BISMARCK, N.D. (CN) – A federal judge in North Dakota on Thursday denied a request by the Spirit Lake Indian Tribe to block the state’s newly implemented voter ID laws, finding that doing so would “cause as much confusion as it would alleviate.”
The initial complaint filed this week says many Native voters lack documented street addresses, which North Dakota now requires proof of at the polls.
“Native American voters have the same fundamental right to vote as every other North Dakotan. The Constitution guarantees that right. But the state’s law requiring voters to present identification proving their current residential address imposes on them, and uniquely on them, a severe impediment to that right,” the tribe says in its complaint.
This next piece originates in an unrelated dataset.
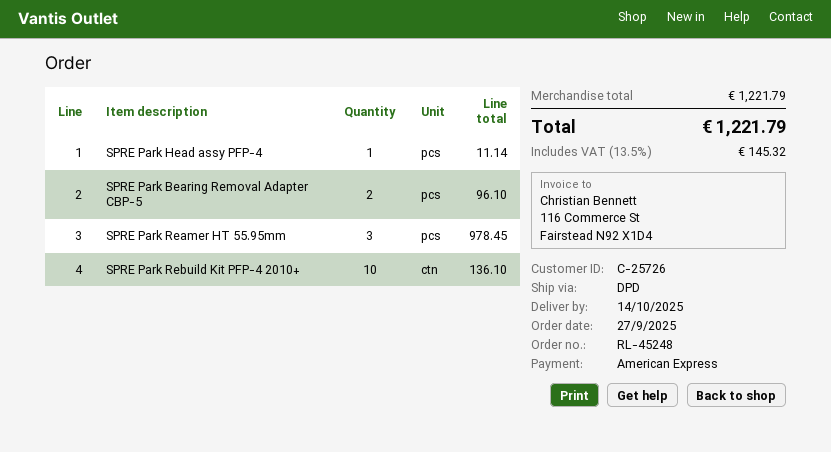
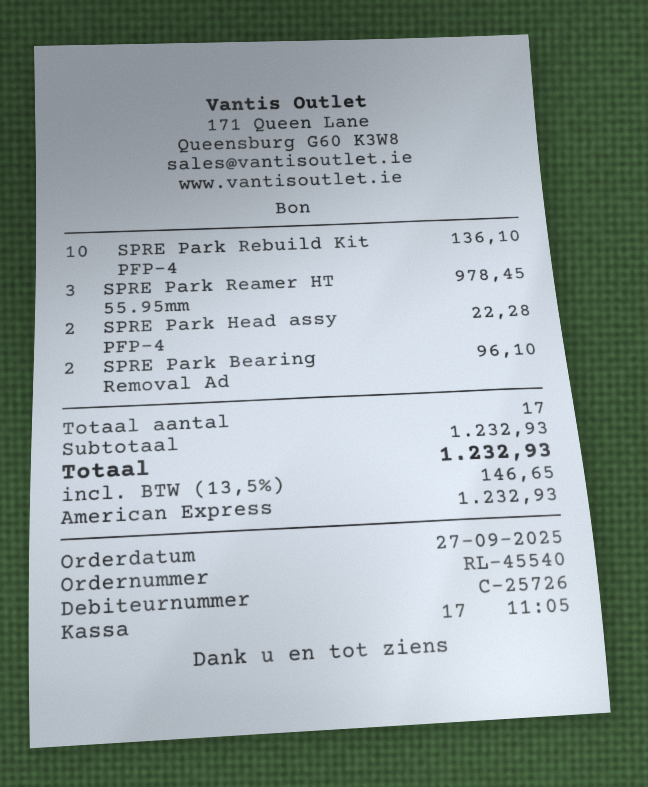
order number: RL-45248 -> RL-45540
SPRE Park Head assy PFP-4: 1 for 11.14 -> 2 for 22.28
subtotal: 1221.79 -> 1232.93
tax: 13.5% = 145.32 -> 13.5% = 146.65
total: 1221.79 -> 1232.93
According to the complaint, implementation of North Dakota’s voter ID law targets North Dakota’s roughly 30,000 Indians by rejecting ballots due to lack of registered addresses. The tribe says the state never gave addresses to its members in the first place.
“This problem threatens hundreds if not thousands more on Election Day. And Native Americans uniquely lack access to supplemental documentation to satisfy the state’s requirement,” the tribe says in its complaint. “Moreover, many Native Americans simply have no residential address because the government has not assigned them one.”
U.S. District Judge Daniel Hovland saw it differently in Thursday’s ruling and denied the tribe’s request for an emergency stay of the law.
“In this case, early voting has already begun,” Hovland wrote in a 2-page order. “Election day is less than one week away. The allegations in the complaint, the motion for a temporary restraining order and the attached affidavits give this court great cause for concern.”
Hovland said staying the law would “create as much confusion as it would alleviate, and is foreclosed by precedent which is hesitant to permit ‘eleventh-hour changes to election laws.’”
The Eighth Circuit and U.S. Supreme Court have already declined to block the voter ID law in a challenge brought by members of the Turtle Mountain Band of Chippewa, despite a federal judge’s finding some 70,000 North Dakotans lack a qualifying ID and 18,000 lack supplemental documentation sufficient to let them vote without an ID.